De ces erreurs, quelques-unes même ne doivent pas leur être attribuées, elles sont le fait de quelques auteurs qui, sollicitant les textes; en ont donné une interprétation fantaisiste. Ainsi pour ne citer qu’un exemple: le Père de Andrade avait écrit que l’affluent du Gange qu’il remonta pour entrer au Thibet prenait sa source dans un marais; on transforma le marais en lac et on spécifia que le lac en question n’était autre que le Manasarowar!
Justice a été enfin rendue à ces pionniers par la plume de Sven Hedin qui proclame Desideri, “l’un des plus brillants voyageurs européens”, par Holdich qui ne craint pas de comparer della Penna à Livingstone et plus récemment par l’auteur de Early Jesuit travellers in Central Asia qui a eu la bonne fortune de retrouver les manuscrits des Jésuites qui vécurent au Thibet, il y a trois siècles.

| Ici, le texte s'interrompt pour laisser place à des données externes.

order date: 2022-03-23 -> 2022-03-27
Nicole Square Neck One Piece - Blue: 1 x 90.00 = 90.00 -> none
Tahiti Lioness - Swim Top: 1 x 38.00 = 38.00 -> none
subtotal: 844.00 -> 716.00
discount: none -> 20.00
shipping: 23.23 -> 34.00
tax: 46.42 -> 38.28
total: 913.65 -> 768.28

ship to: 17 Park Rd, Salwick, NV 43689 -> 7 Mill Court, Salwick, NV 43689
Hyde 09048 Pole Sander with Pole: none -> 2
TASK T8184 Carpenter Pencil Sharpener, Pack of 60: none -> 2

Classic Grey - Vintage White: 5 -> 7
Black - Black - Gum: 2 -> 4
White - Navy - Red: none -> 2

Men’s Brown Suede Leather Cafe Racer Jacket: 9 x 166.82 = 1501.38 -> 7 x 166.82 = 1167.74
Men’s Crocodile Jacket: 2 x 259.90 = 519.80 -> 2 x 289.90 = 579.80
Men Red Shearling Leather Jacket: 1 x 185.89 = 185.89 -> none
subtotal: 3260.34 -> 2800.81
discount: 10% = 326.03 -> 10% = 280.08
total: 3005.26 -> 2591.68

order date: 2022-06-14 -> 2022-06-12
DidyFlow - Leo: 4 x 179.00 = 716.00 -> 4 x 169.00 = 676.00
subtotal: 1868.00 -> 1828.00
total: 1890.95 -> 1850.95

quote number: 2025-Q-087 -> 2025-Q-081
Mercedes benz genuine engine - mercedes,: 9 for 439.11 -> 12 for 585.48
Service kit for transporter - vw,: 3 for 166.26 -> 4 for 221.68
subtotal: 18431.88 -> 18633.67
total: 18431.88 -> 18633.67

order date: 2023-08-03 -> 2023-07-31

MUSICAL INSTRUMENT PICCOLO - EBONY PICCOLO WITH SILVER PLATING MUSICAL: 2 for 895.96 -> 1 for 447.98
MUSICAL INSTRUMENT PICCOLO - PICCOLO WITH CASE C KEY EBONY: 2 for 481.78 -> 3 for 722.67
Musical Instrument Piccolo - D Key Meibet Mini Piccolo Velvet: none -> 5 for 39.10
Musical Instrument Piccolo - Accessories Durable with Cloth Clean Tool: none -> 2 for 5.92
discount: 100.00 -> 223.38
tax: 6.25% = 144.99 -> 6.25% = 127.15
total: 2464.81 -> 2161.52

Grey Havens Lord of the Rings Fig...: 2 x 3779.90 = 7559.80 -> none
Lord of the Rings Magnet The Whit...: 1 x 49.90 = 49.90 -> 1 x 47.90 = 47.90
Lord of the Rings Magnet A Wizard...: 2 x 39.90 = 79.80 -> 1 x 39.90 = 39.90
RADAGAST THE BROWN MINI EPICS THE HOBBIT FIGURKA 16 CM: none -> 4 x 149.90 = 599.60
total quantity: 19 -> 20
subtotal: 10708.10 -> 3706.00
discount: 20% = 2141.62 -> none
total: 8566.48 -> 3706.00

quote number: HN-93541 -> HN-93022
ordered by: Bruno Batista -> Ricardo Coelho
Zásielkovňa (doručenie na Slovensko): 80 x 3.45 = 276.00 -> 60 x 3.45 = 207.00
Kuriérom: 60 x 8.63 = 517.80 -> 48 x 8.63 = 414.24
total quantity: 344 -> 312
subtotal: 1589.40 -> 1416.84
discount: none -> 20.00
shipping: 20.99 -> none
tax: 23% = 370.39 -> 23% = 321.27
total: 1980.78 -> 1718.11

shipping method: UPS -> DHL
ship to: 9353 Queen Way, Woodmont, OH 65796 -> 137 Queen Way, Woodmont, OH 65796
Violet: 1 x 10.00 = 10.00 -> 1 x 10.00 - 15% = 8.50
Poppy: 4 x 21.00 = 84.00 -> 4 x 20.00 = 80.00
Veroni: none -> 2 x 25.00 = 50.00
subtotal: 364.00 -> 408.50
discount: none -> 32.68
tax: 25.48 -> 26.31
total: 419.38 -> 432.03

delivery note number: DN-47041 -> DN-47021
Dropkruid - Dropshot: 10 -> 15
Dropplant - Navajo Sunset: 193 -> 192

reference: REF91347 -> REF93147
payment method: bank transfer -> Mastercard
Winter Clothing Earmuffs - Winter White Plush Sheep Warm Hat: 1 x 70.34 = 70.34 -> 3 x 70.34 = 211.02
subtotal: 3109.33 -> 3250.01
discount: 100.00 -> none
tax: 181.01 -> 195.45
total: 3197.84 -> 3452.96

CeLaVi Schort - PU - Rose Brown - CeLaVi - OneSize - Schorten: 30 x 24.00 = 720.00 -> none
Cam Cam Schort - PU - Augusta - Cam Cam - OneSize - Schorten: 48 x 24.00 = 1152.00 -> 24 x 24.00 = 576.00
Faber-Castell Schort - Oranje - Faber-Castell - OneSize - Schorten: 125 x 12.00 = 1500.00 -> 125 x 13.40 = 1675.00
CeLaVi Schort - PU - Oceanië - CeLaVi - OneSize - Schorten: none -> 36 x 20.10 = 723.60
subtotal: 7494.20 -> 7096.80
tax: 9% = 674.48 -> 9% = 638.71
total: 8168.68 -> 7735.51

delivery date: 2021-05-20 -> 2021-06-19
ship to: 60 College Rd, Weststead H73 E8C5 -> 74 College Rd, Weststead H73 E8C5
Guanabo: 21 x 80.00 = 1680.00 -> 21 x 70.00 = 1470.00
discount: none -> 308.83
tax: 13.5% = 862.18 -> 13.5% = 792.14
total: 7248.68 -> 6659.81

On s’est souvent demandé aussi pourquoi les Thibétains qui autorisaient jadis les Européens à pénétrer au Thibet et même les prédicateurs d’une religion étrangère à séjourner au centre du lamaïsme,
ont ensuite si obstinément fermé leurs portes aux explorateurs. La raison en est que le Thibet n’était pas unifié, que les chefs indigènes qui se partageaient le pouvoir, libres d’agir à leur guise, recevaient volontiers les voyageurs sans distinction de nationalité ou de religion, pourvu, comme l’insinue Cabral qui vécut à Chigatsé, que ces derniers leur fissent de temps à autre des cadeaux.
Mais viendra le jour où la Chine, qui chez elle fermait ses portes aux étrangers, fera accepter sa politique d’isolement à ses vassaux thibétains, et cela d’autant plus facilement que les entreprises britaniques ne
tarderont pas à les mettre en méfiance.